Шрифт:
Первые дни болезни Сергея Михайловича были чрезвычайно тяжелы. Пищу ему передавали через окошко двери.
К нему в больницу пришла ухаживать Пера Аташева. Выходила его и не заболела.
На съемках Аташева спорила с Сергеем Михайловичем. Она не соглашалась со сценарием Ржешевского и предвидела, как он будет изменен и как эти изменения будут спорны.
Очень сердит в споре, когда человек тебя понимает, когда он говорит все то, что ты сам знаешь, но еще не дорешил.
Аташева спорила с Сергеем Михайловичем об Иване Грозном. Спорила как равный с равным. Сергей Михайлович говорил ей:
– Когда вы будете снимать, вот так и снимете, а я вижу совсем другое.
Сергей Михайлович бывал в бедной темной квартире Аташевой, все время к ней возвращаясь. Она была его оруженосцем, его Санчо Пансой, но только Санчо Пансой образованным, прочитавшим все рыцарские романы иначе, чем прочитал Дон-Кихот.
В квартире были трое: Сергей Михайлович, Пера Аташева и Вера Юльевна – ее мать, своеобразная теща, очень любившая молодого Сергея Михайловича. Она готовила ему пирожки, покрывала их бумагой и потом подушкой, чтобы они не простыли.
Она гуляла все время по Гоголевскому бульвару, мимо кафе, которое называли «деревяшкой», мимо маленьких бревенчатых домиков, мимо тюльпанов и роз, которые развелись в Москве, ходила мимо старых лип к памятнику Гоголю, старому памятнику Гоголю, окруженному своими героями, недовольному и зябнущему, закутанному в шинель, к Гоголю, который думал о чем-то своем.
Старуха садилась среди других старух на скамейку, смотрела на Гоголя. Думала об Эйзенштейне: тот и пишет иначе и думает иначе.
Он сидит далеко от стола, сильно нагнувшись вперед, так поставив согнутые ноги, как будто хочет прыгнуть.
Мать и дочь в старой темной квартире говорили о Сергее Михайловиче, которого ни они, ни мы не могли попять. Этот крепко смотанный клубок не размотается и тогда, когда мы соберем все письма, все документы.
Пропал напряженный, но веселый голос Сергея Михайловича. И в самых трудных спорах о судьбе искусств он улыбался почти радостно и не с чувством превосходства, а с чувством нового понимания, которое вот сейчас приходит к нему и должно дойти и до нас, как волны тогда еще молодого радио.
Америка приближается
Рассказывал Эйзенштейн. Из вод океана показались столбы; они стояли в волнах негустым рядом и медленно вырастали все выше и выше – созданные для удивления.
Пароход шел на них. Зрение подтвердило: столбы стоят на гранитном фундаменте острова, как кони над овечьим стадом.
Рассказывал Андрей Буров – архитектор, создатель новых материалов, – что возвышающиеся над щелями улиц небоскребы американские строители называют «архитектурой для ангелов»: только ангелы могут их видеть.
Нет, их видят пассажиры пароходов, приближающихся к Новому Свету с грузом усталых надежд; водители самолетов видят их, качая крыльями, завершая широкий круг перед посадкой.
Буров удивился, почему всегда, увидав небоскребы, хочется сосчитать, сколько в них этажей.
Считал он их, все выше подымая голову. Шляпа падала на землю, земля оказывалась черной от дыхания автомобилей, а этажи еще не сосчитаны.
Сужу об Америке по рассказам: не видел Америку, но, как старый автомобилист, хорошо знаю запах автомобилей: они издышали воздух нашей земли.
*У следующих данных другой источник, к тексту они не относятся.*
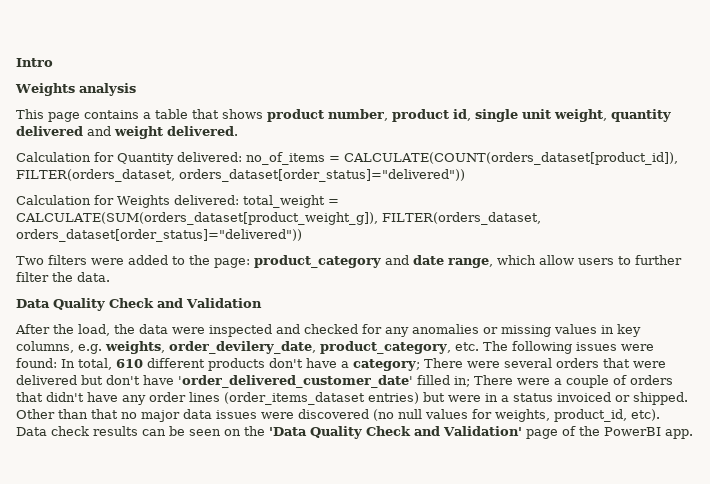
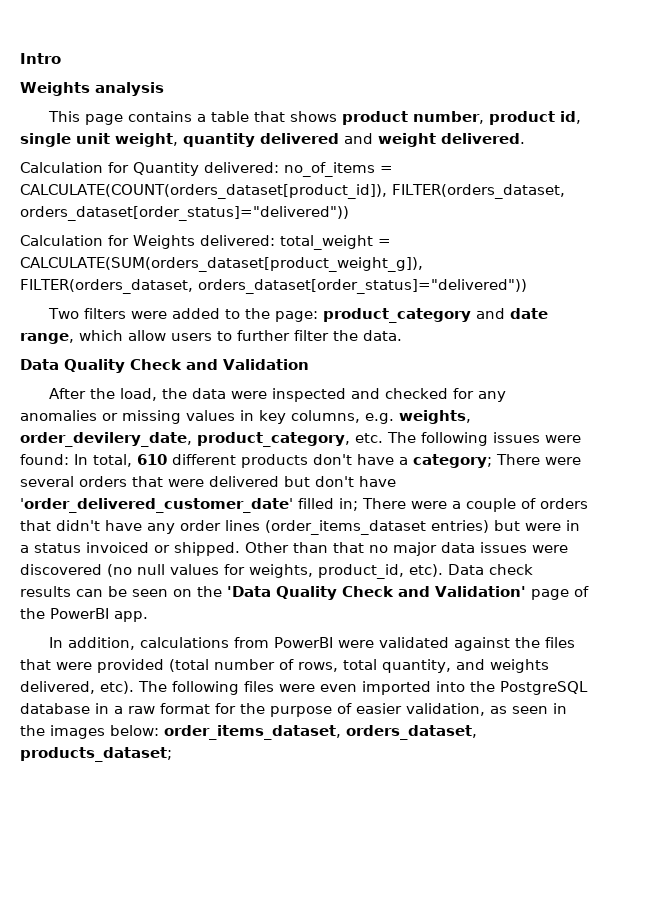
+ In addition, calculations from PowerBI were validated against the files that were provided (total number of rows, total quantity, and weights delivered, etc). The following files were even imported into the PostgreSQL database in a raw format for the purpose of easier validation, as seen in the images below: order_items_dataset, orders_dataset, products_dataset;

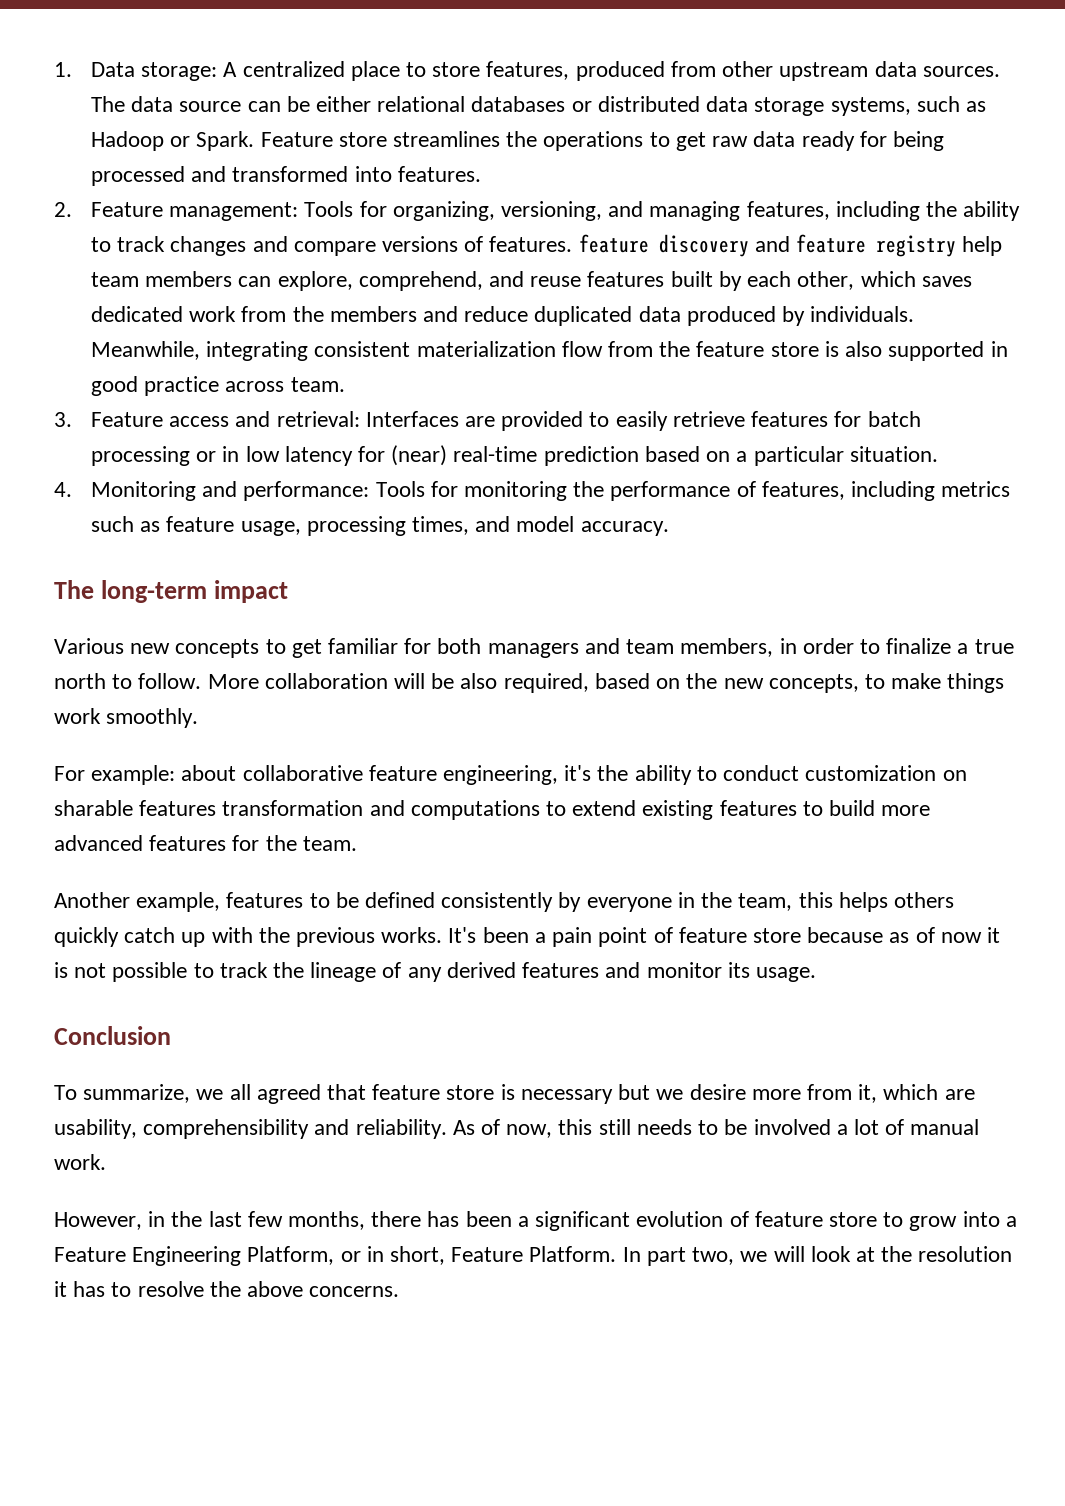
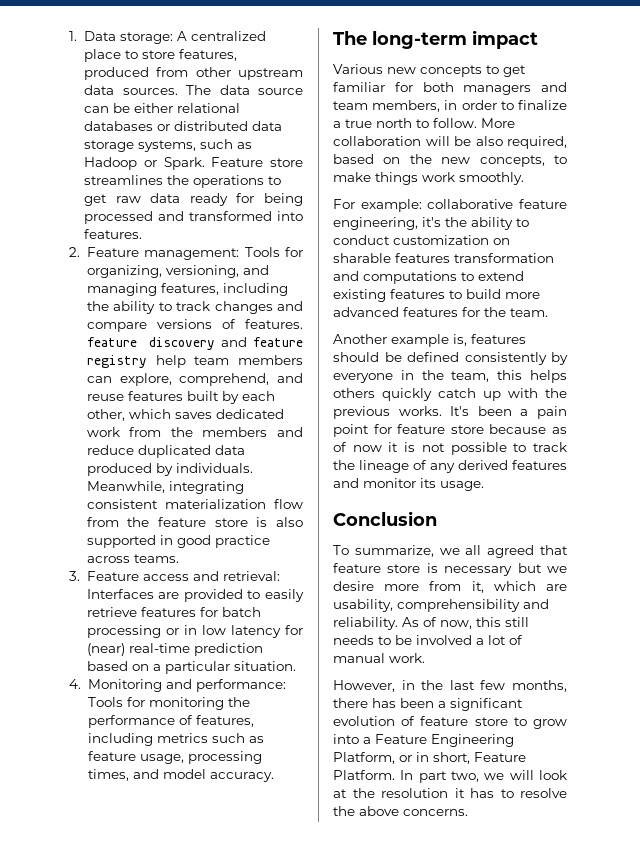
- Meanwhile, integrating consistent materialization flow from the feature store is also supported in good practice across team.
+ Meanwhile, integrating consistent materialization flow from the feature store is also supported in good practice across teams.
- For example: about collaborative feature engineering, it's the ability to conduct customization on sharable features transformation and computations to extend existing features to build more advanced features for the team.
+ For example: collaborative feature engineering, it's the ability to conduct customization on sharable features transformation and computations to extend existing features to build more advanced features for the team.
- Another example, features to be defined consistently by everyone in the team, this helps others quickly catch up with the previous works.
+ Another example is, features should be defined consistently by everyone in the team, this helps others quickly catch up with the previous works.
- It's been a pain point of feature store because as of now it is not possible to track the lineage of any derived features and monitor its usage.
+ It's been a pain point for feature store because as of now it is not possible to track the lineage of any derived features and monitor its usage.

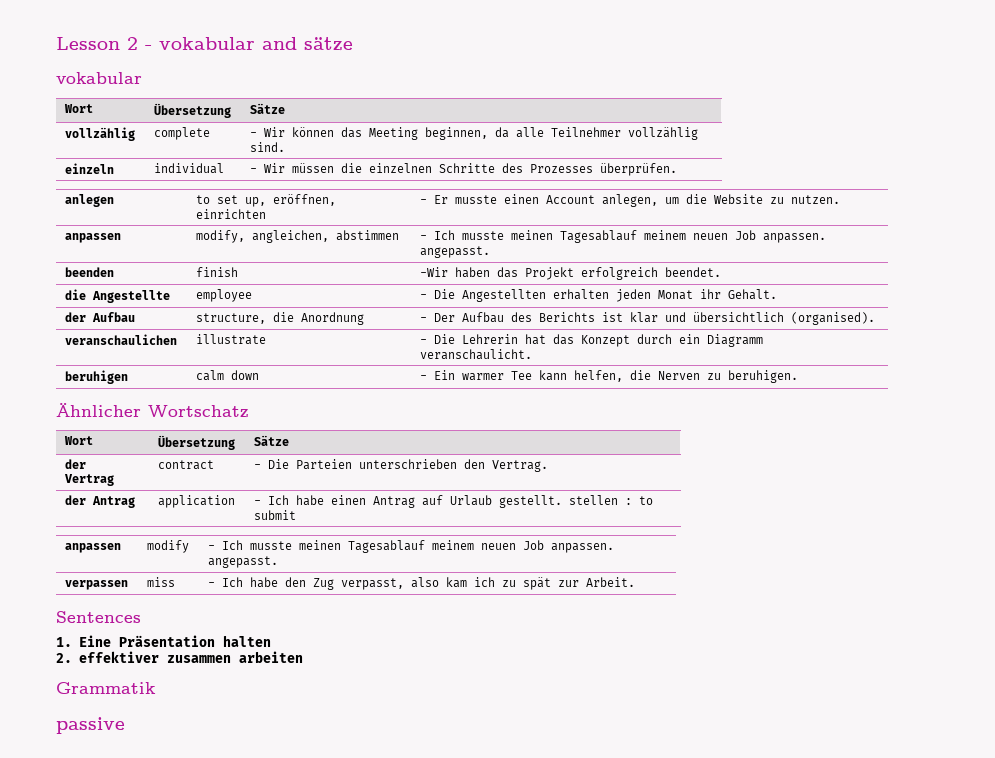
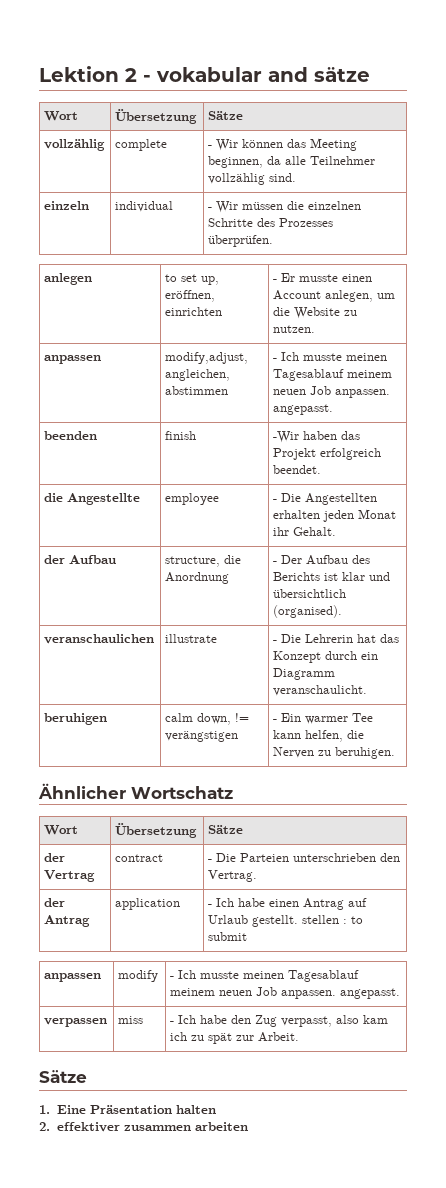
- Lesson 2 - vokabular and sätze
- vokabular
+ Lektion 2 - vokabular and sätze
- anpassen | modify, angleichen, abstimmen | - Ich musste meinen Tagesablauf meinem neuen Job anpassen. angepasst.
+ anpassen | modify,adjust, angleichen, abstimmen | - Ich musste meinen Tagesablauf meinem neuen Job anpassen. angepasst.
- beruhigen | calm down | - Ein warmer Tee kann helfen, die Nerven zu beruhigen.
+ beruhigen | calm down, != verängstigen | - Ein warmer Tee kann helfen, die Nerven zu beruhigen.
  verpassen | miss | - Ich habe den Zug verpasst, also kam ich zu spät zur Arbeit.
- Sentences
+ Sätze
- Grammatik
- passive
В Риме пришлось видеть черную пыль автомобилей, летящую саранчой над асфальтом города.
Город с отвращением судорожно глотал потоки отравы.
Улицы сжимались; дома сторонились, подбирая тротуары; площади кашляли.
Человечеству нет времени подумать, как оно живет.
Автомобили идут с заводов, как рыбы во время нереста, – этот серебристый поток, пестрый поток идет, не зная ни зимы, ни весны, ни лета, ни осени.
В Италии автомобили бегут по дорогам, гладким как лед, обегая испуганные, взобравшиеся на горы старые города.
Навстречу другие машины; звук встреч похож на звук чиркания спички; человек несется, не видя ничего.
Прибывает на новое место.
Видит, что вперед уже забежал небоскреб, вот другой. Неровным тыном стоит город.
Небоскребы прорастают сквозь тело Парижа, теснят Эйфелеву башню.
От боли извиваются под автомобилями дороги, сплетаясь петлями виадуков, расположенные на разных высотах, ныряющие друг под друга.
Горы просверлены, простреляны автомобилями.
В Турине видна снежная прохладная стена Альп; к ней приперт сломанный кусок.